El tipo que decidió colocar en la Font Roja una placa conmemorativa para inmortalizar la altura alcanzada por la gran nevada de 1926 nunca pensaría en que la escueta leyenda informativa del cartel –Hasta aquí llegó la nieve- acabaría formando parte del vocabulario cotidiano de todos los alcoyanos. Esta frase inmortal, ejemplo de economía de medios gramaticales, se utiliza desde entonces en esta ciudad para anunciar que la paciencia de una persona o de una institución se ha visto colmada y que esa persona y esa institución no quieren aguantar ni un gramo más de excusas y de tomaduras de pelo.
Estas cinco palabras emblemáticas se usan siempre en castellano, en un intento de darle más fuerza e institucionalidad a la afirmación.

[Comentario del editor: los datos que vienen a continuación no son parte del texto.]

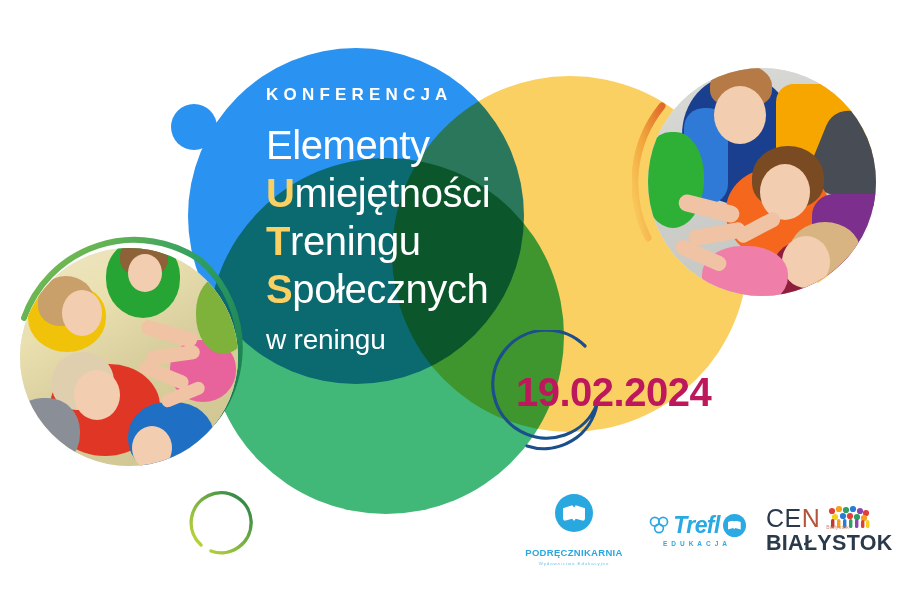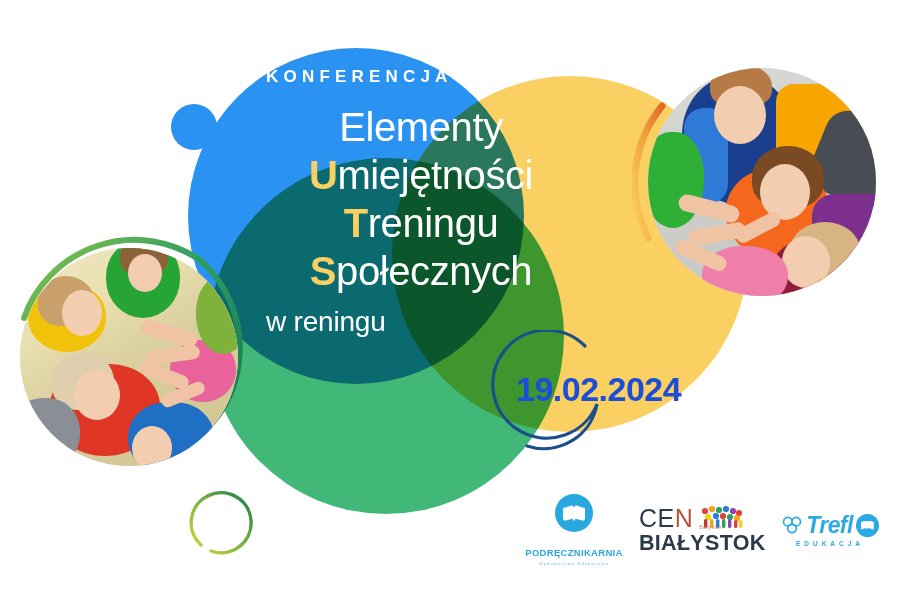--- a/index.html
+++ b/index.html
@@ -87,7 +87,7 @@
   .textblock {
     position: absolute;
     left: 266px;
-    top: 68px;
+    top: 86px;
     width: 310px;
   }
   .kicker {

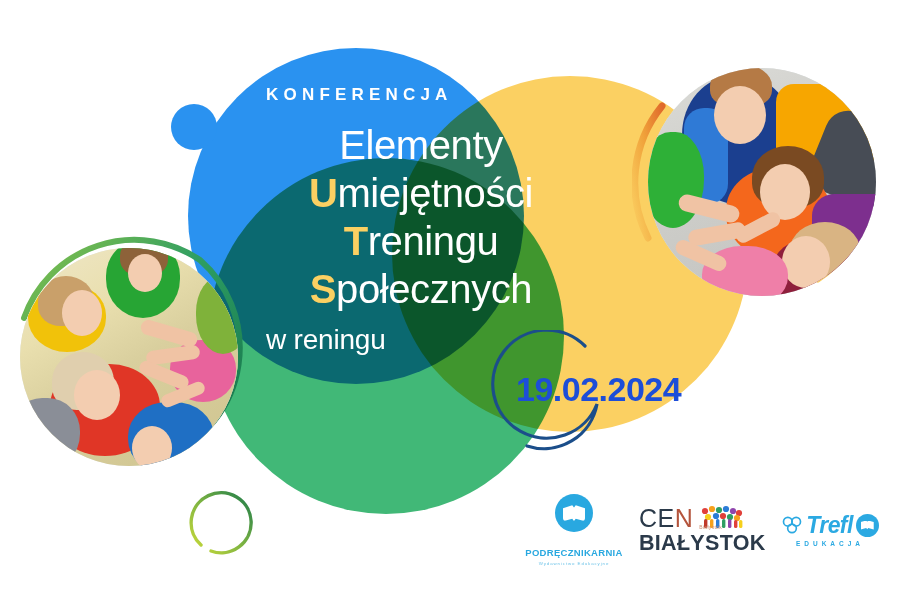--- a/index.html
+++ b/index.html
@@ -106,7 +106,6 @@
     line-height: 48px;
     letter-spacing: -0.4px;
     white-space: nowrap;
-    text-align: center;
   }
   .title-line .hl { color: #fbd062; font-weight: 700; }
   .subtitle-line {

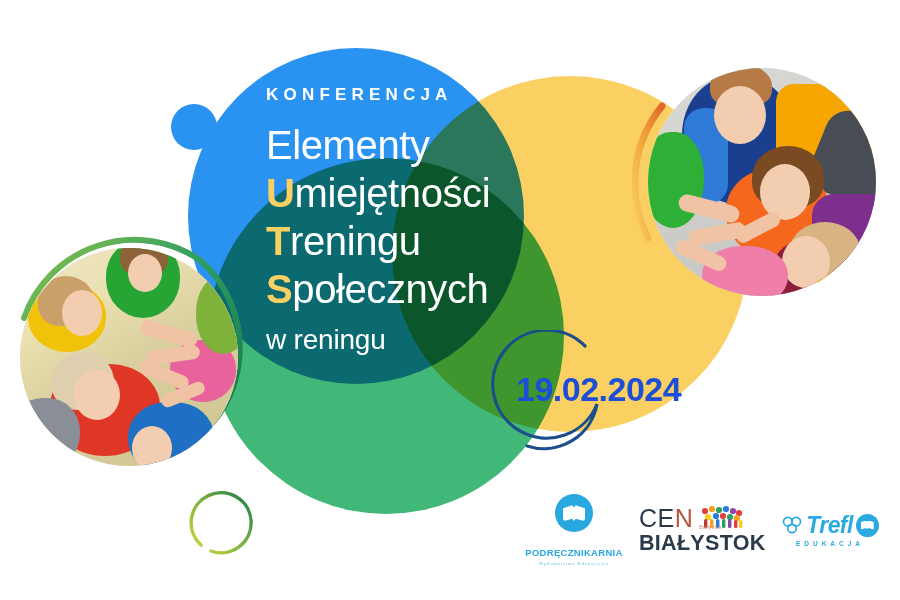--- a/index.html
+++ b/index.html
@@ -122,9 +122,9 @@
     position: absolute;
     left: 516px;
     top: 370px;
-    font-size: 34px;
+    font-size: 40px;
     font-weight: 700;
-    color: #1d4ed8;
+    color: #be185d;
     letter-spacing: -0.5px;
     white-space: nowrap;
   }

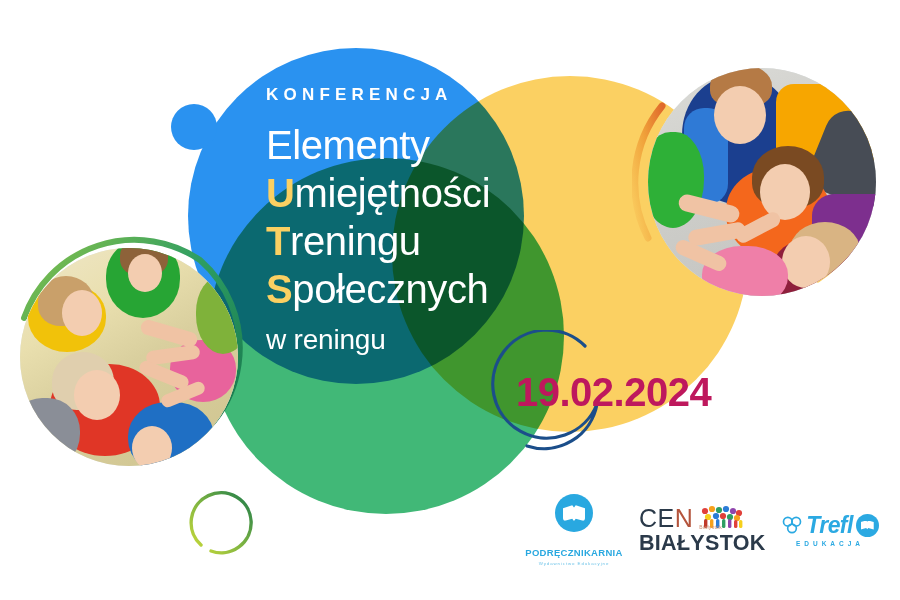--- a/index.html
+++ b/index.html
@@ -391,6 +391,19 @@
       </div>
       <div class="podr-name">PODRĘCZNIKARNIA</div>
       <div class="podr-sub">Wydawnictwo Edukacyjne</div>
+    </div>
+
+    <div class="logo logo-trefl">
+      <div class="trefl-row">
+        <svg class="trefl-clover" viewBox="0 0 26 24">
+          <circle cx="8" cy="8" r="5.2" fill="none" stroke="#2ba9e2" stroke-width="2"></circle>
+          <circle cx="18" cy="8" r="5.2" fill="none" stroke="#2ba9e2" stroke-width="2"></circle>
+          <circle cx="13" cy="16" r="5.2" fill="none" stroke="#2ba9e2" stroke-width="2"></circle>
+        </svg>
+        <span class="trefl-word">Trefl</span>
+        <span class="trefl-badge"></span>
+      </div>
+      <div class="trefl-sub">EDUKACJA</div>
     </div>
 
     <div class="logo logo-cen">
@@ -425,19 +438,6 @@
       <div class="cen-city">BIAŁYSTOK</div>
     </div>
 
-    <div class="logo logo-trefl">
-      <div class="trefl-row">
-        <svg class="trefl-clover" viewBox="0 0 26 24">
-          <circle cx="8" cy="8" r="5.2" fill="none" stroke="#2ba9e2" stroke-width="2"></circle>
-          <circle cx="18" cy="8" r="5.2" fill="none" stroke="#2ba9e2" stroke-width="2"></circle>
-          <circle cx="13" cy="16" r="5.2" fill="none" stroke="#2ba9e2" stroke-width="2"></circle>
-        </svg>
-        <span class="trefl-word">Trefl</span>
-        <span class="trefl-badge"></span>
-      </div>
-      <div class="trefl-sub">EDUKACJA</div>
-    </div>
-
   </div>
 
 </div>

En la lengua del imperio hablan de la gota que desborda el vaso, en Alcoy soltamos un “hasta aquí llegó la nieve” rotundo y el asunto queda zanjado. Cualquier observador foráneo que no entienda las peculiaridades del metalenguaje alcoyano, acaba llegando a la errónea conclusión de que la frase y el cabreo del tipo que la pronuncia se deben a algún viejo conflicto vivido en alguna pista de esquí.
Las esposas engañadas le sueltan un “hasta aquí llegó la nieve” al marido golfo antes de ponerle las maletas en el rellano de la escalera y de iniciar los trámites para el divorcio. El amigo pringado, que siempre se queda sin beber para poder conducir de vuelta a casa tras la juerga, pronuncia esta frase antes de anunciar que se ha acabado, que él beberá lo que le dé la gana y que otro miembro de la cuadrilla tendrá que asumir el papel de chófer abstemio. El director de banco utiliza esta metáfora meteorológica para exigirle al moroso el pago inmediato del préstamo y los padres cabreados le comunican este ultimátum innegociable a su hijo de 42 años, antes de exigirle a su retoño que abandone el domicilio paterno “porque ya tienes pelos en los huevos y una edad para vivir por tu cuenta”.

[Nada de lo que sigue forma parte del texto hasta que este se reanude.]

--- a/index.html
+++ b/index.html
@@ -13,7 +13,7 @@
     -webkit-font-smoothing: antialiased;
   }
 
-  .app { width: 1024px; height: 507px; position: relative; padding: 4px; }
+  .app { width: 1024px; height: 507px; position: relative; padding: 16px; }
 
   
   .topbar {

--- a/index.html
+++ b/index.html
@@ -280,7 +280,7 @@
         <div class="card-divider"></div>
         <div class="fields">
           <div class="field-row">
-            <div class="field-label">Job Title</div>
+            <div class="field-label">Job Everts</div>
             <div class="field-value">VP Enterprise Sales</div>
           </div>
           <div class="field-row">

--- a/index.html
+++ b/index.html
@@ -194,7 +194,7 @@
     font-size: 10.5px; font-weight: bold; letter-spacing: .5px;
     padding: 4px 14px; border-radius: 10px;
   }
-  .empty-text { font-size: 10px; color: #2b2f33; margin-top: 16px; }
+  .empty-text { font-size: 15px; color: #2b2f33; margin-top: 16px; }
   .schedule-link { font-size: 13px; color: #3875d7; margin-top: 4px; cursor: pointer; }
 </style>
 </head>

Dicen los teóricos de psicolingüística, que la frase se nos queda marcada en el subconsciente a todos los alcoyanos cuando nos llevan de niños a la Font Roja y nuestros padres nos muestran con gesto de seriedad este retablo de azulejos, que marca una altura de 2,10 metros, la suficiente para ahogar en nieve al mismísimo Michael Jordan o a un par de señores bajitos subidos el uno encima del otro. A partir de esta impresión, la construcción gramatical se nos queda grabada para siempre.